B. Material und Methoden

Die in der vorliegenden Arbeit untersuchten Larven der Art Halicryptus spinulosus stammen sämtlich aus der westlichen Ostsee (Kieler Bucht). Sie wurden im November 1991 aus ca. 20 m Tiefe durch Entnahme von Sedimentproben mit Hilfe eines Bodengreifers gewonnen.

Die Auswertung der Sedimentproben fand in Göttingen statt. Dazu wurde das Feinsediment durch ein Sieb mit 250 µm Maschenweite ausgewaschen. Das verbleibende gröbere Material wurde anschließend direkt unter dem Binokular nach den Larven durchsucht. Die gefundenen Tiere wurden noch am selben Tag fixiert.

Für die Elektronenmikroskopie kamen zwei Fixative zur Anwendung. Die Larve c wurde für 3,5 Std. in Trialdehyd-Lösung (2,5% Glutaraldehyd + 1% Formaldehyd 1 : 1 in 0,1 M Natriumcacodylat-Puffer pH = 7,2; t = 4ºC) fixiert. Die Larven a und b wurden für 3 bis 3,5 Std. in 2,5% Glutaraldehyd-Lösung in 0,1 M Natriumcacodylat-Puffer ( pH = 7,2 ; t = 4ºC) fixiert. (Die Bezeichnungen der Larven sind willkürlich, da es sich wahrscheinlich nicht um aufeinanderfolgende Stadien handelt).

Nach mehrmaligen Auswaschen des Fixatives mit 0,1 M Natriumcacodylat-Puffer erfolgte eine Reinigung der mit Sediment behafteten Tiere im Ultraschallbad ( 40 kHz) für 5 bis 10 sec.

Zur Nachfixierung kamen die Tiere für 3,5 Std. in 1% ige OsO₄-Lösung (t = 4ºC). Über eine aufsteigende Aceton-Reihe wurden die Tiere entwässert, und über das Zwischenmedium Propylenoxyd in Araldit überführt. Um eine gute Infiltration zu gewährleisten, verblieben die Tiere für 24 Std. in einem Propylenoxyd/Araldit-Gemisch. Nach dem Abdampfen des Propylenoxyds wurden die Tiere in frisches Araldit überführt und dort für weitere 30 Std. belassen. Anschließend kamen sie für 24 Std. in Araldit mit Beschleuniger, ehe die endgültige Einbettung und das Aushärten des Araldit für 72 Std. bei 60ºC erfolgte.

Von den Larven a und c wurden mit Glas- und Diamantmessern am Reichert OmU 3 und am Reichert-Jung Ultracut E Querschnittserien, von der Larve b Längsschnitte der jeweils vorderen Körperhälfte angefertigt. Die Größe der untersuchten Larven variierte zwischen 760 µm (Larve a), 980 µm (Larve b) und 1150 µm (Larve c) Loricalänge. Die Ultradünnschnitte wurden im Kontrastierautomaten LKB Ultrastainer 2168 mit Bleicitrat (30 min./25ºC) und Uranylacetat (30 min./25ºC) kontrastiert. Die Schnittserien sind am Elektronenmikroskop Zeiss EM 900 bei 50 kV ausgewertet worden.

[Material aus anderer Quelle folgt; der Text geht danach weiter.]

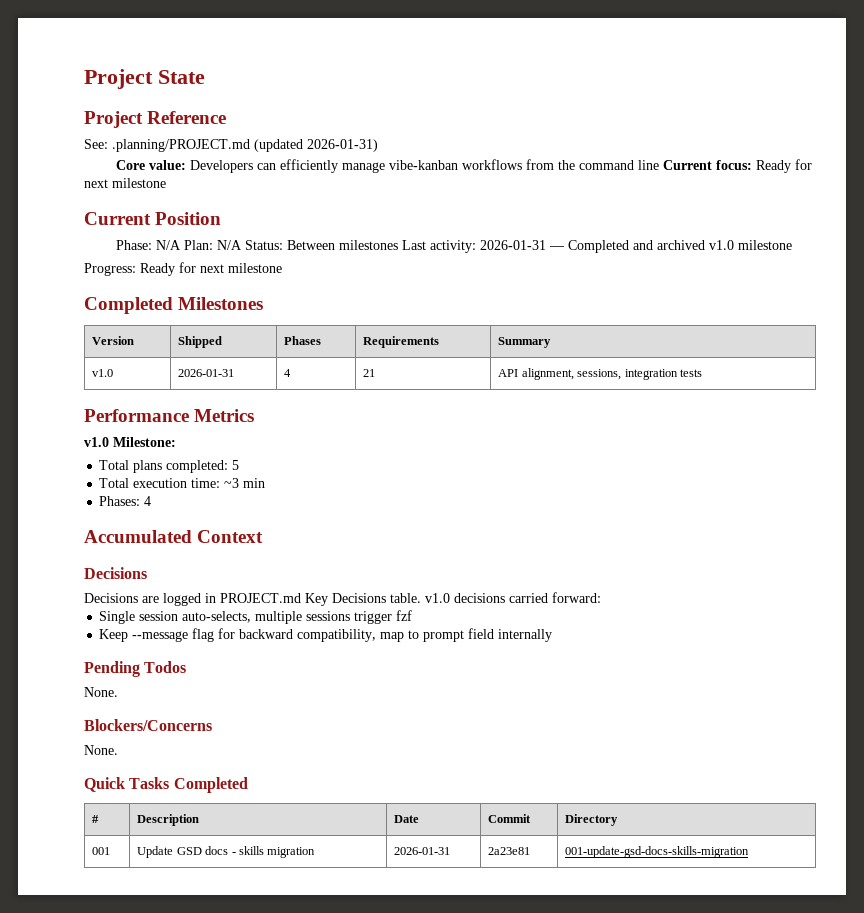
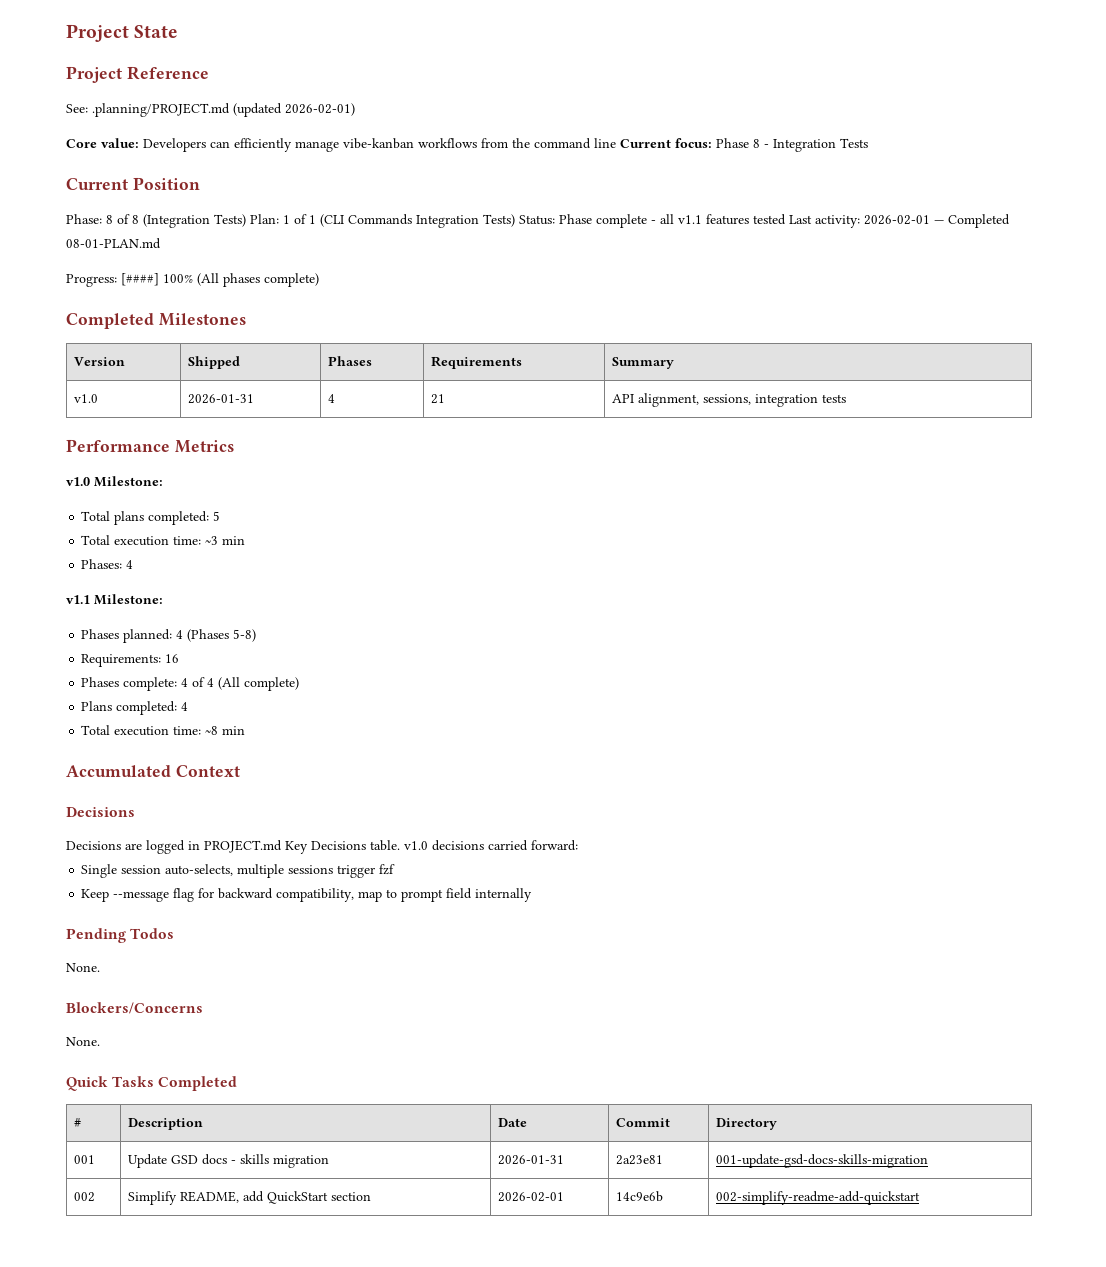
- See: .planning/PROJECT.md (updated 2026-01-31)
+ See: .planning/PROJECT.md (updated 2026-02-01)
- Core value: Developers can efficiently manage vibe-kanban workflows from the command line Current focus: Ready for next milestone
+ Core value: Developers can efficiently manage vibe-kanban workflows from the command line Current focus: Phase 8 - Integration Tests
  Current Position
- Phase: N/A Plan: N/A Status: Between milestones Last activity: 2026-01-31 — Completed and archived v1.0 milestone
- Progress: Ready for next milestone
+ Phase: 8 of 8 (Integration Tests) Plan: 1 of 1 (CLI Commands Integration Tests) Status: Phase complete - all v1.1 features tested Last activity: 2026-02-01 — Completed 08-01-PLAN.md
+ Progress: [####] 100% (All phases complete)
+ v1.1 Milestone:
+ Phases planned: 4 (Phases 5-8)
+ Requirements: 16
+ Phases complete: 4 of 4 (All complete)
+ Plans completed: 4
+ Total execution time: ~8 min
+ 002 | Simplify README, add QuickStart section | 2026-02-01 | 14c9e6b | 002-simplify-readme-add-quickstart

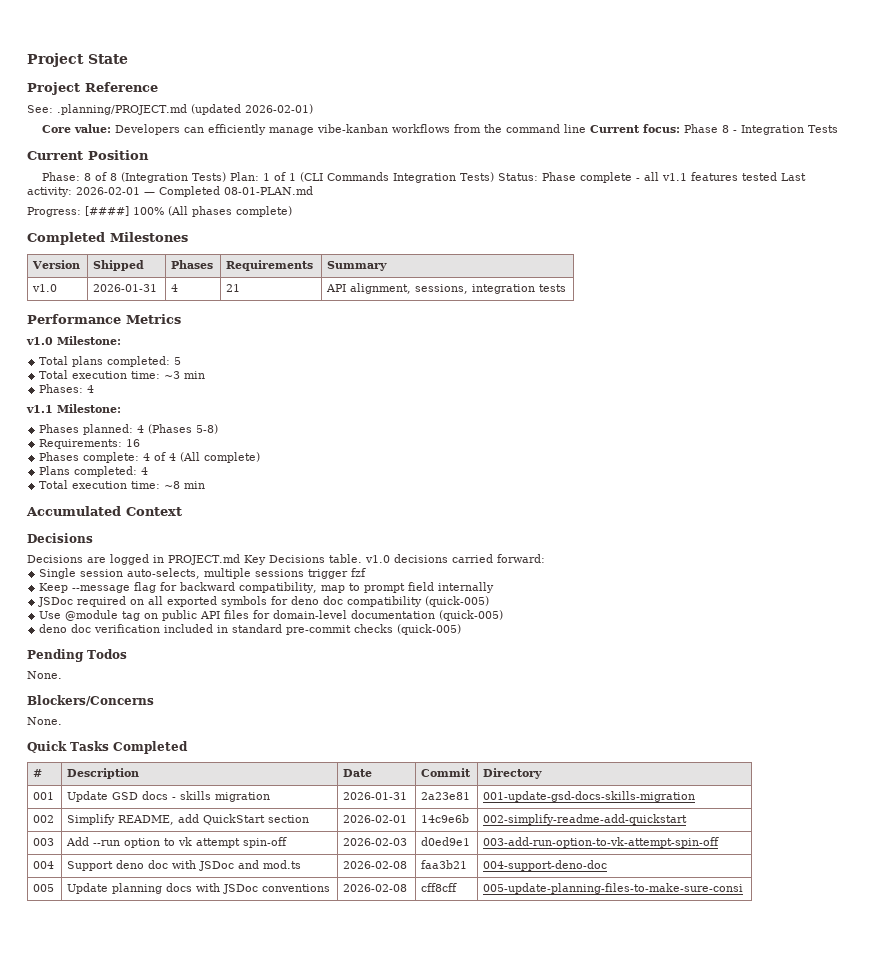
+ JSDoc required on all exported symbols for deno doc compatibility (quick-005)
+ Use @module tag on public API files for domain-level documentation (quick-005)
+ deno doc verification included in standard pre-commit checks (quick-005)
+ 003 | Add --run option to vk attempt spin-off | 2026-02-03 | d0ed9e1 | 003-add-run-option-to-vk-attempt-spin-off
+ 004 | Support deno doc with JSDoc and mod.ts | 2026-02-08 | faa3b21 | 004-support-deno-doc
+ 005 | Update planning docs with JSDoc conventions | 2026-02-08 | cff8cff | 005-update-planning-files-to-make-sure-consi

Für die Rasterelektronenmikroskopie wurden weitere Larven und zwei Exuvien von Halicryptus spinulosus verwendet. Um zu vermeiden, daß sich die Larven bei der Fixierung vollständig kontrahieren, wurden sie mit 7% iger MgCl₂-Lösung betäubt. Diese Behandlung verlangsamte jedoch nur die Bewegung, konnte sie aber nicht ganz verhindern. Deswegen wurde versucht, die Tiere durch leichten Druck auf den hinteren Teil der Lorica mit Hilfe einer Wimper im gestreckten Zustand zu halten, während die Glutaraldehyd-Lösung zugegeben wurde. Ansonsten entsprach die Fixierung dem für die TEM beschriebenem Verfahren.

Nach der Entwässerung über eine aufsteigende Aceton-Reihe, erfolgte die Trocknung in flüssigem CO₂ im Balzer CPD 030 Critical Point Dryer. Nach dem Bedampfen mit Gold im Balzer SCD 050 Sputter Coater (250 - 350 sec./ 25mA), erfolgte die Auswertung am Rasterelektronenmikroskop Zeiss Novascan 30.